Web page revision data:
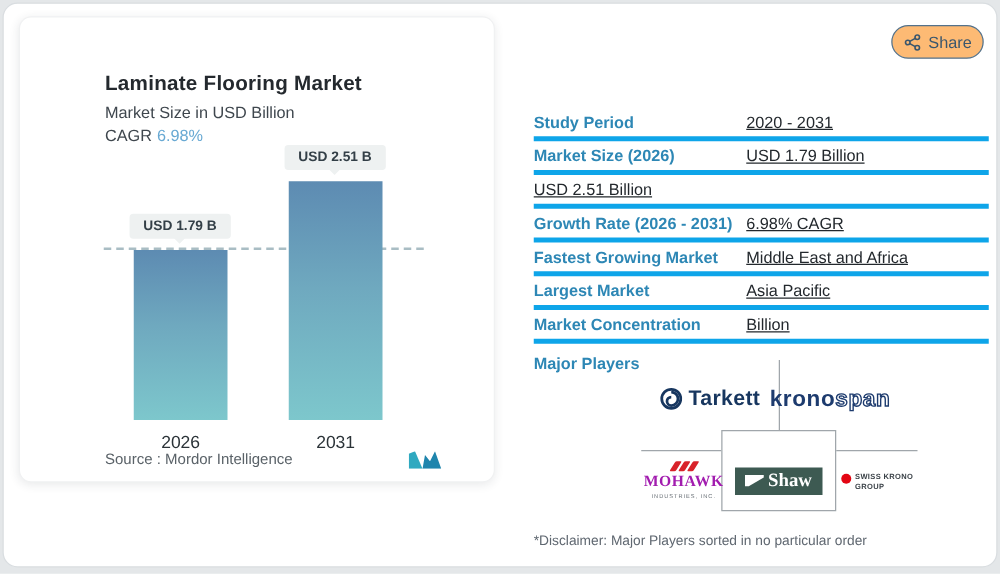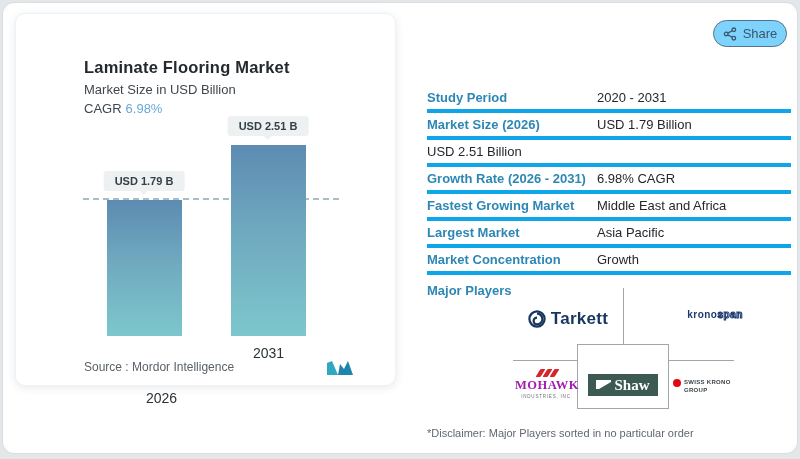"Share" .share-btn { background: #7dd3fc -> #fdba74 }
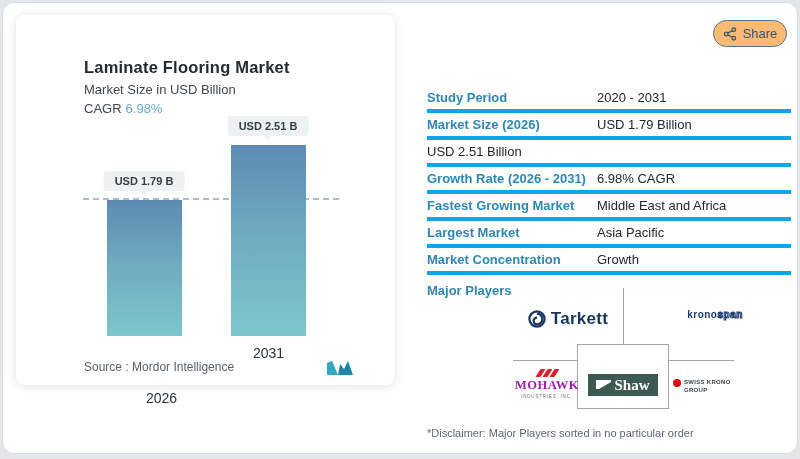"2020 - 2031" .ov-row .val { text-decoration: none -> underline }
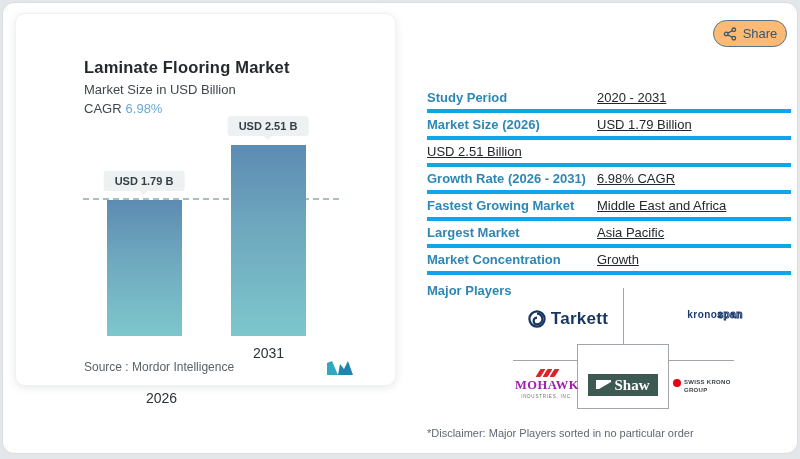"Growth" div.val { text: Growth -> Billion }
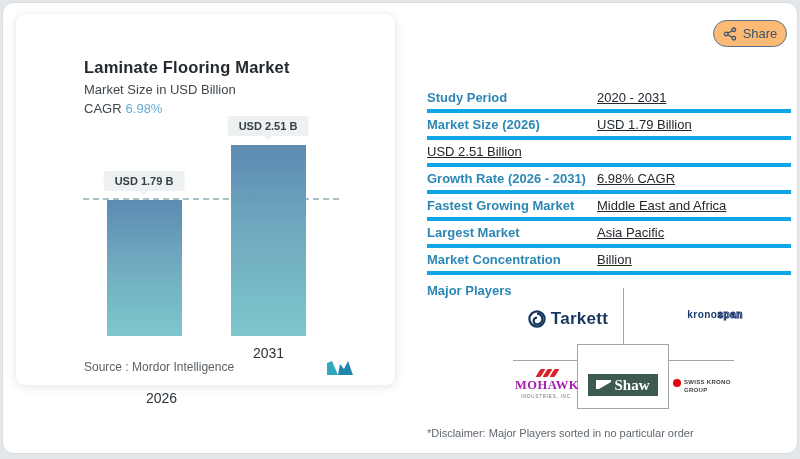"kronospan" .logo-krono { font-size: 10px -> 18px; left: 660px -> 609px }
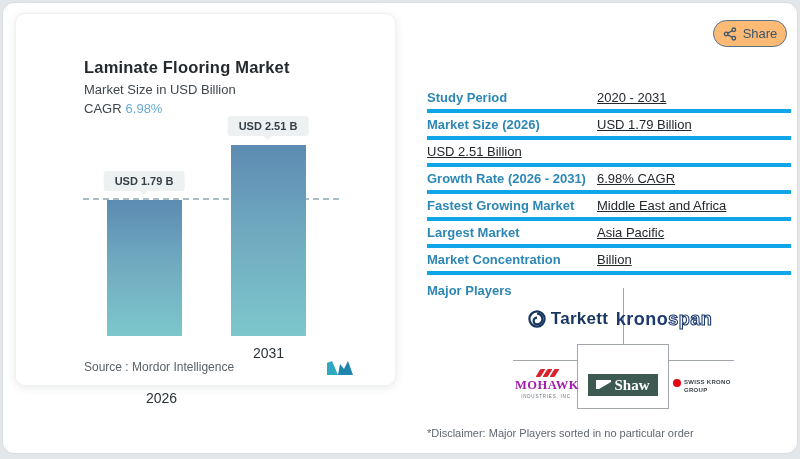"2026" .x0 { left: 108px -> 91px; margin-top: 45px -> none }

» PROBLEM DESCRIPTION
Print the stretch of the data from the line with "font-size: 10px ->" through its last line, exactly and with both ends kept. Omit pictures.

» SOLUTION
"kronospan" .logo-krono { font-size: 10px -> 18px; left: 660px -> 609px }
"2026" .x0 { left: 108px -> 91px; margin-top: 45px -> none }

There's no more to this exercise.